## WORK ORDER
Every line in the records below that holds "none" must be identified and copied.

## WORKING DATA
· · · · ·
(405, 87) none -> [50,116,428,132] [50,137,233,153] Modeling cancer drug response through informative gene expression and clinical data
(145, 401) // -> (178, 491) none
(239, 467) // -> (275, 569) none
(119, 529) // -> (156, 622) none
· · · · ·
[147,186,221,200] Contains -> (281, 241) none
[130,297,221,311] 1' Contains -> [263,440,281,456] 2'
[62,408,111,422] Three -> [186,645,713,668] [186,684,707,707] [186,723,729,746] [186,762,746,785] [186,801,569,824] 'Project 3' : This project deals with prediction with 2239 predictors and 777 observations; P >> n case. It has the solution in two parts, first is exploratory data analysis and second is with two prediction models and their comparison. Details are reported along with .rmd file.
· · · · ·
## SOLVED PROBLEM
(405, 87) none -> [50,116,428,132] [50,137,233,153] Modeling cancer drug response through informative gene expression and clinical data
(145, 401) // -> (178, 491) none
(239, 467) // -> (275, 569) none
(119, 529) // -> (156, 622) none
[147,186,221,200] Contains -> (281, 241) none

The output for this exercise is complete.